*YOUR OBJECTIVE*
Of the entries below, copy only those lines that contain the word "variables".

*WORKING DATA*
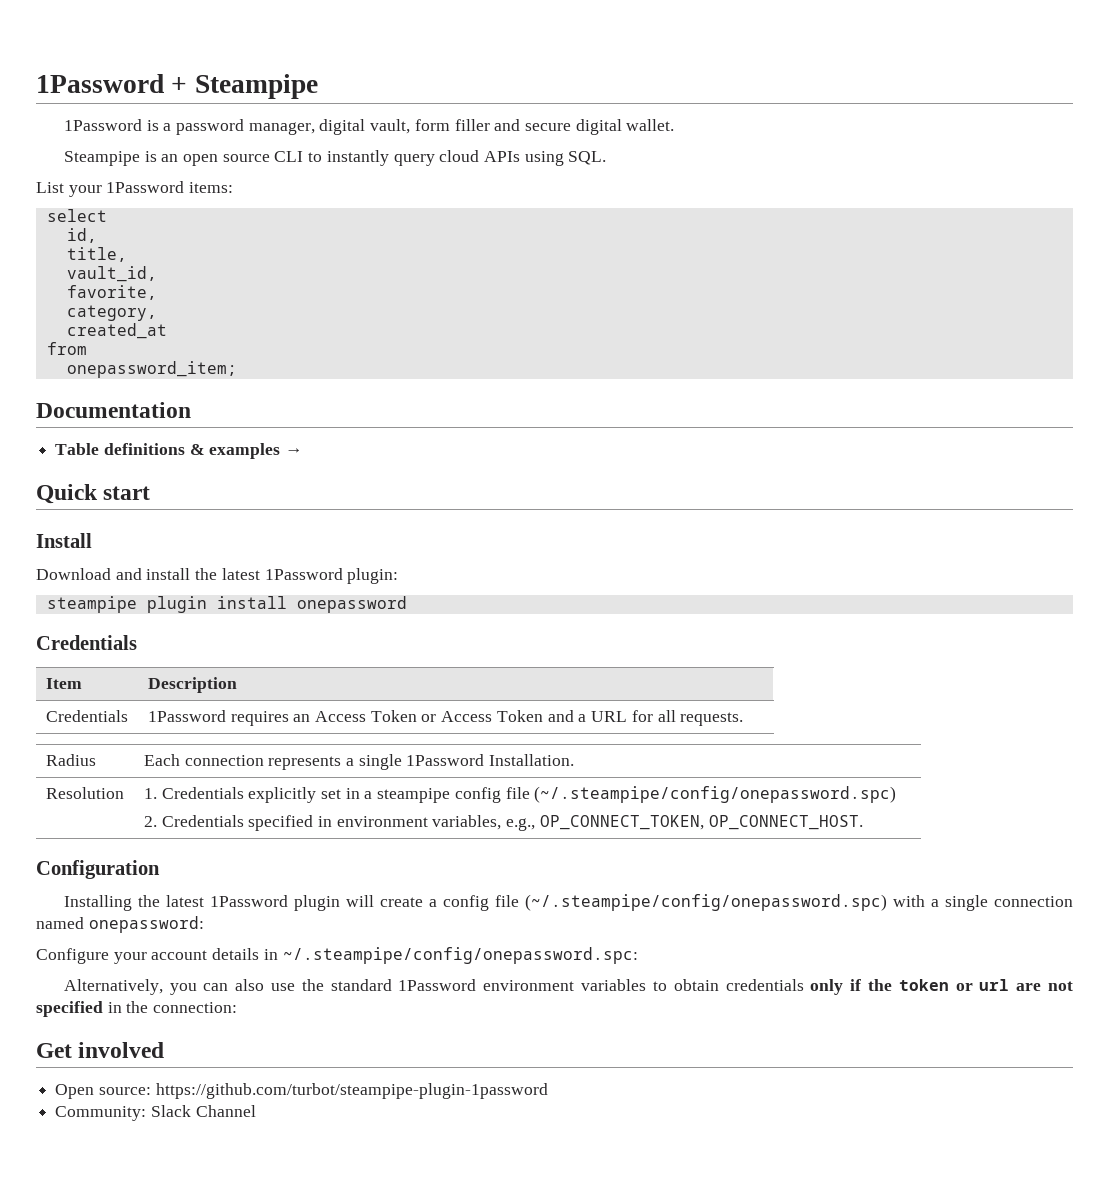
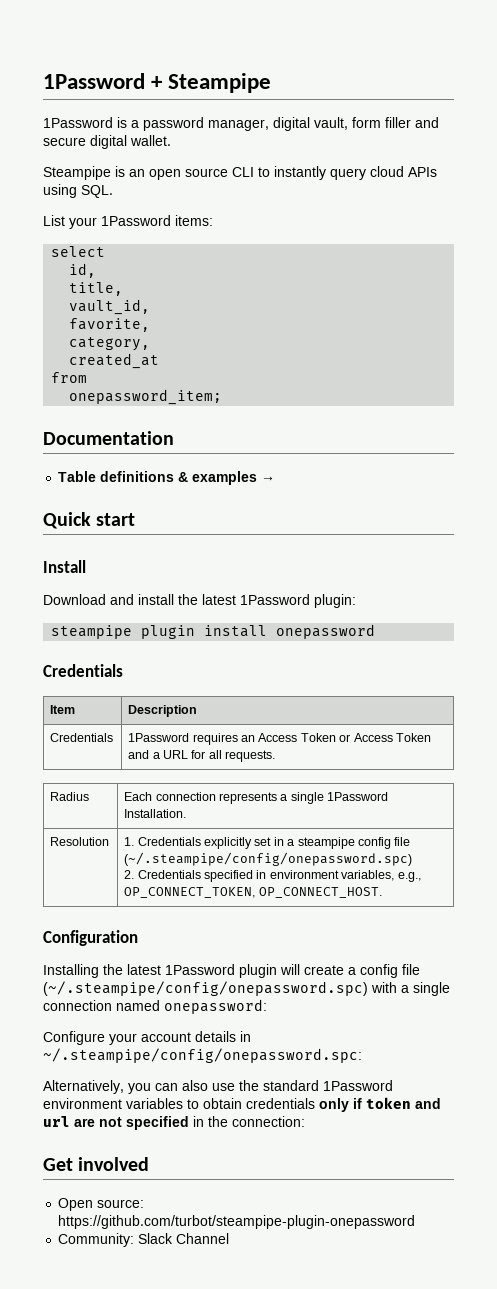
- Alternatively, you can also use the standard 1Password environment variables to obtain credentials only if the token or url are not specified in the connection:
+ Alternatively, you can also use the standard 1Password environment variables to obtain credentials only if token and url are not specified in the connection:
- Open source: https://github.com/turbot/steampipe-plugin-1password
+ Open source: https://github.com/turbot/steampipe-plugin-onepassword

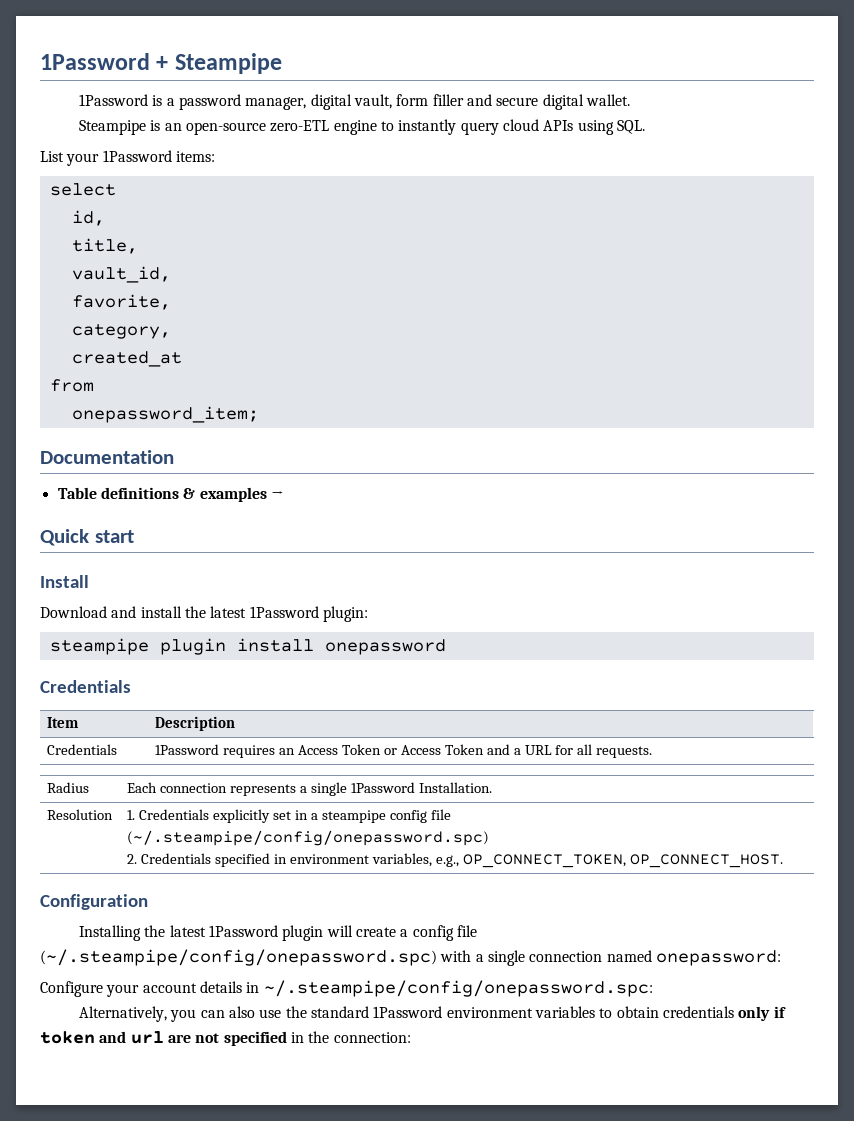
- Steampipe is an open source CLI to instantly query cloud APIs using SQL.
+ Steampipe is an open-source zero-ETL engine to instantly query cloud APIs using SQL.
- Get involved
- Open source: https://github.com/turbot/steampipe-plugin-onepassword
- Community: Slack Channel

*RESPONSE TO THIS EXERCISE*
- Alternatively, you can also use the standard 1Password environment variables to obtain credentials only if the token or url are not specified in the connection:
+ Alternatively, you can also use the standard 1Password environment variables to obtain credentials only if token and url are not specified in the connection:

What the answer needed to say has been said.